DIRECTIONS FOR THIS TASK — Print every line below. Match each one exactly.

MATERIAL SUPPLIED —
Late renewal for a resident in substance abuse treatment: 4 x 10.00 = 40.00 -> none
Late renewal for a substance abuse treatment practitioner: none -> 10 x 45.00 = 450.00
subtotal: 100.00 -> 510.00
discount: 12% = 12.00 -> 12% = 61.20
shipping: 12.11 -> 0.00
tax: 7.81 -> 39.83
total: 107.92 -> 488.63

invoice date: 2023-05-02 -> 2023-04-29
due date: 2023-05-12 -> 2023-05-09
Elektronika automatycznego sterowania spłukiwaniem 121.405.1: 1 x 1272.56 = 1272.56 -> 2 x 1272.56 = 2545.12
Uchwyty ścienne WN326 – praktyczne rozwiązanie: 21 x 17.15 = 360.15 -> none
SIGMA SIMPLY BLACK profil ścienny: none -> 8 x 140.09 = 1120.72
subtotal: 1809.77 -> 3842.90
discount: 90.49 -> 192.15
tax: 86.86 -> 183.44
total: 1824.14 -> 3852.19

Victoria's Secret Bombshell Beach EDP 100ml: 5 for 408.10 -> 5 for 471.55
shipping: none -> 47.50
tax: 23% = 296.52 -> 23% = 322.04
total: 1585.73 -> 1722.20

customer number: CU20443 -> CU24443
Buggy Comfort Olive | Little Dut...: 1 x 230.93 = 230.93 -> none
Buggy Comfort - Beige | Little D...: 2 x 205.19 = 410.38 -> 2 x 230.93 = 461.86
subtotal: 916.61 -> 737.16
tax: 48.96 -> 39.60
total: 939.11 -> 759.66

EXERCISE RESPONSE —
Late renewal for a resident in substance abuse treatment: 4 x 10.00 = 40.00 -> none
Late renewal for a substance abuse treatment practitioner: none -> 10 x 45.00 = 450.00
subtotal: 100.00 -> 510.00
discount: 12% = 12.00 -> 12% = 61.20
shipping: 12.11 -> 0.00
tax: 7.81 -> 39.83
total: 107.92 -> 488.63

invoice date: 2023-05-02 -> 2023-04-29
due date: 2023-05-12 -> 2023-05-09
Elektronika automatycznego sterowania spłukiwaniem 121.405.1: 1 x 1272.56 = 1272.56 -> 2 x 1272.56 = 2545.12
Uchwyty ścienne WN326 – praktyczne rozwiązanie: 21 x 17.15 = 360.15 -> none
SIGMA SIMPLY BLACK profil ścienny: none -> 8 x 140.09 = 1120.72
subtotal: 1809.77 -> 3842.90
discount: 90.49 -> 192.15
tax: 86.86 -> 183.44
total: 1824.14 -> 3852.19

Victoria's Secret Bombshell Beach EDP 100ml: 5 for 408.10 -> 5 for 471.55
shipping: none -> 47.50
tax: 23% = 296.52 -> 23% = 322.04
total: 1585.73 -> 1722.20

customer number: CU20443 -> CU24443
Buggy Comfort Olive | Little Dut...: 1 x 230.93 = 230.93 -> none
Buggy Comfort - Beige | Little D...: 2 x 205.19 = 410.38 -> 2 x 230.93 = 461.86
subtotal: 916.61 -> 737.16
tax: 48.96 -> 39.60
total: 939.11 -> 759.66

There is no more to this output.